While the Lusteds have been in the hospitality business for many years – they closed the beloved Bridge Room in 2019 to sharpen their focus on the project – they’ve never had the chance to dream quite as big as they have with Woodcut. Hugging the Barangaroo waterfront, it’s a modern Australian dining experience with a focus on spectacle. And it’s been a long time coming.

“While we’ve actually been planning the restaurant for three years, it’s been a work in progress for about 15,” says Ross Lusted. 

“We’ve been banking the kinds of things that have really resonated with us over all our years of eating, of travelling, of living in these different places… and tried to fit them all in one restaurant, basically.”

Each of Woodcut’s fire, smoke, steam and ice kitchens is positioned such that the method of cookery informs every decision that follows it: how the guests, seated around the kitchens on bar stools, can view the culinary action, the décor that finishes it, the implements decking out each one (the pressurised steam kettles are imported from the US, the cast-iron pans were fashioned from historic moulds dug out of storage and recast at the Lusteds' behest).

The kitchens are also designed to promote a fluidity between the physical spaces of chef and diner. No longer is the guest in the dining hall while the chef wipes their brow in the sweltering kitchen. At Woodcut, it’s all about elevated counter seating and tables set around the kitchens – a step up on the recent trend of kitchen windows.

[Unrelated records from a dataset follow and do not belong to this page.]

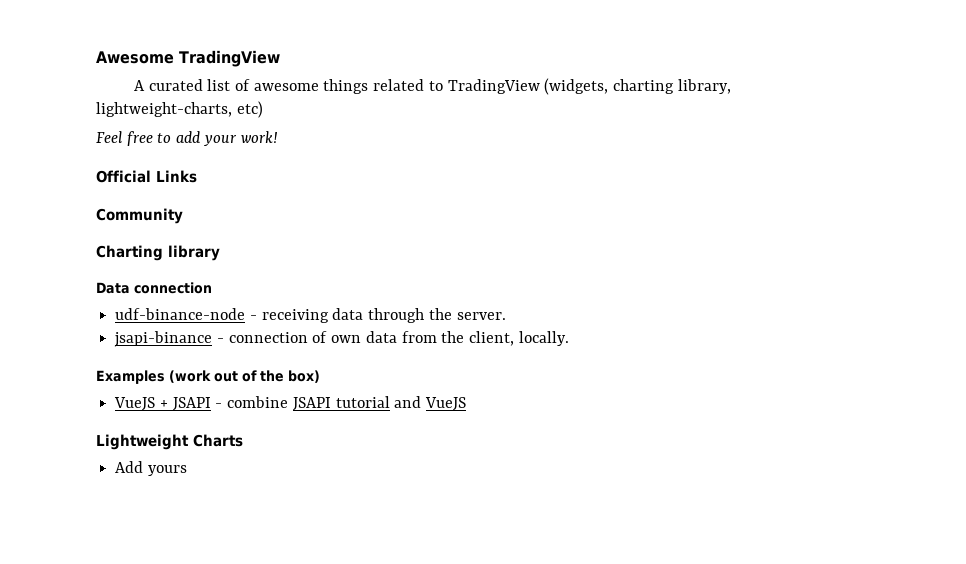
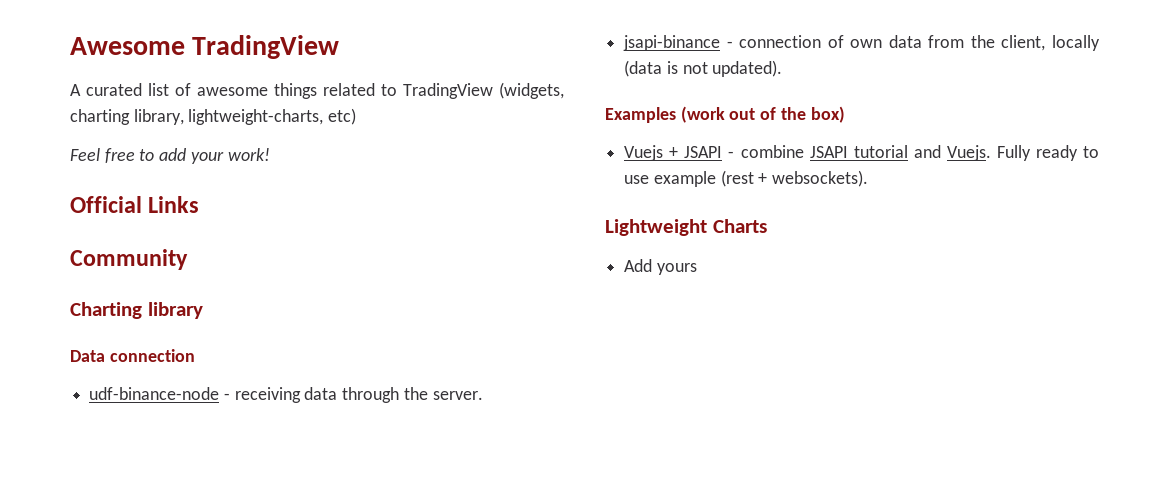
- jsapi-binance - connection of own data from the client, locally.
+ jsapi-binance - connection of own data from the client, locally (data is not updated).
- VueJS + JSAPI - combine JSAPI tutorial and VueJS
+ Vuejs + JSAPI - combine JSAPI tutorial and Vuejs. Fully ready to use example (rest + websockets).

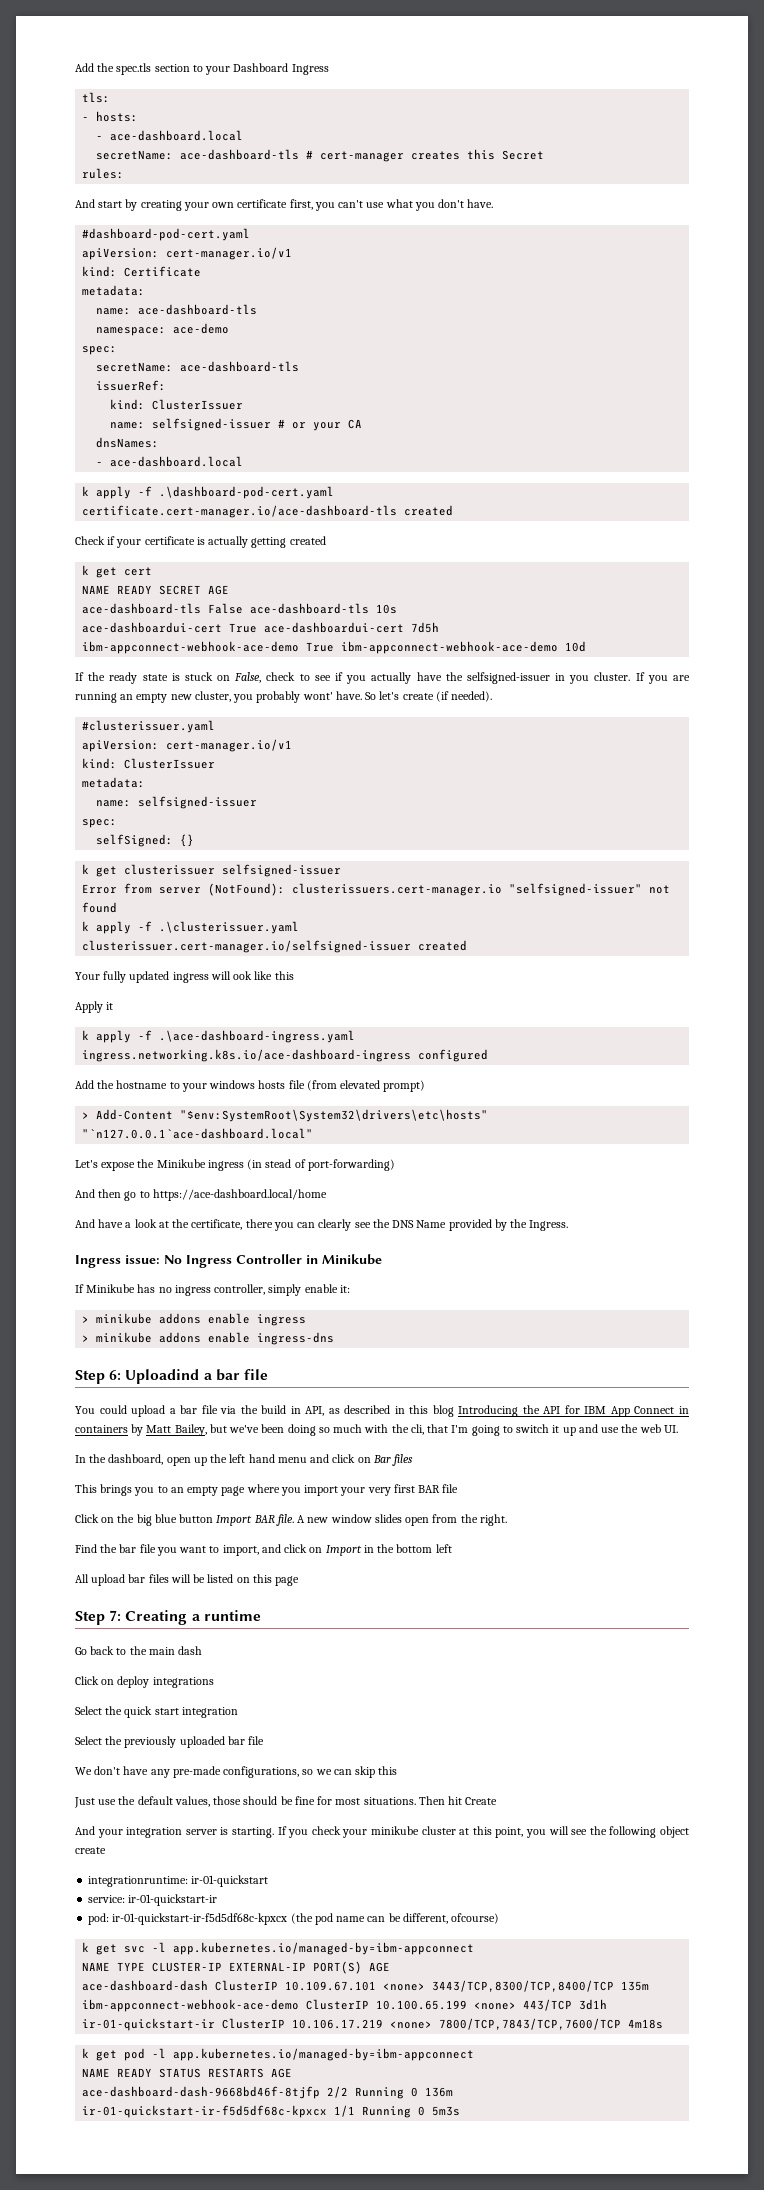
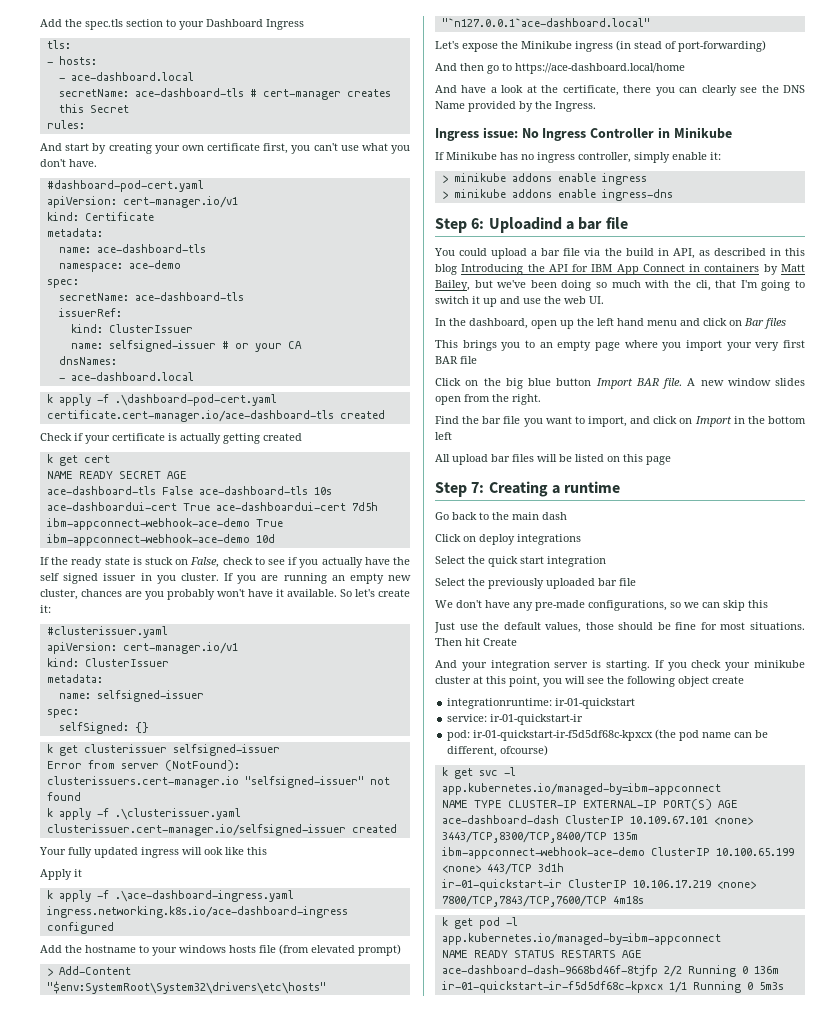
- If the ready state is stuck on False, check to see if you actually have the selfsigned-issuer in you cluster.
+ If the ready state is stuck on False, check to see if you actually have the self signed issuer in you cluster.
- If you are running an empty new cluster, you probably wont' have.
+ If you are running an empty new cluster, chances are you probably won't have it available.
- So let's create (if needed).
+ So let's create it:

“It’s a great opportunity for chefs to interact, to see what they’ve created is received. Here, there’s no back of house,” says Ross Lusted. “It’s all open for everyone.”

As you quickly realise when talking to the Lusteds, there is a rhyme and reason to everything. “Every single element has been quite considered. There’s a story to every single, well, millimetre of the restaurant,” says Sunny Lusted. 

Minutiae is elevated to high stakes: the gidgee heartwood of a steak knife, carved by an acquaintance’s hairdresser son, is as important as the design of a large-scale foyer artwork. Brass knobs are painstakingly chosen. A 40-page concept book existed well before the restaurant did. Their passion is palpable, even via Zoom.  

“You sort of forget that there’s a woman in South Australia blowing glass trees for us,” says Ross, turning to Sunny. She laughs. “Oh, yeah!” Not an easy thing to forget, unless you’re these two.   

When considering the kind of food they would serve, the Lusteds dug back through their histories. Solid fuel cooking, with its focus on the visual and the theatrical, held a recurring appeal for the couple – from Ross’s South African background and the foods he ate in childhood to the travels that have taken them all around the world.

“Cooking with wood and charcoal has been what we’ve gravitated towards. If you’re in a market in Guadalajara and they’re grilling corn over charcoal, or satay when we lived in Indonesia, or when they’re cooking with charcoal in Croatia… It’s that really simple, earthy, natural way of making food.”

“There’s a purity about it. It’s rudimentary.”

But obviously, because we’re opening a restaurant in the Crown, and it’s the Lusteds, ’rudimentary’ takes on a different meaning that it otherwise might. The essence of fuel cooking might be basic, but its iteration at Woodcut is not: across the kitchens, there’s a wood oven, a Japanese grill, wood-burning grills, römertopfs (a kind of German clay pot), and a series of pressurised steam kettles. And that’s not even counting the ‘ice’ component.  

As Ross Lusted says, “Hospitality is entertainment. We’re in the entertainment business.” 

We'll keep you posted when Woodcut opens, but it's currently slated to be in mid-December. Check the Crown Sydney for the latest updates. 

While you wait...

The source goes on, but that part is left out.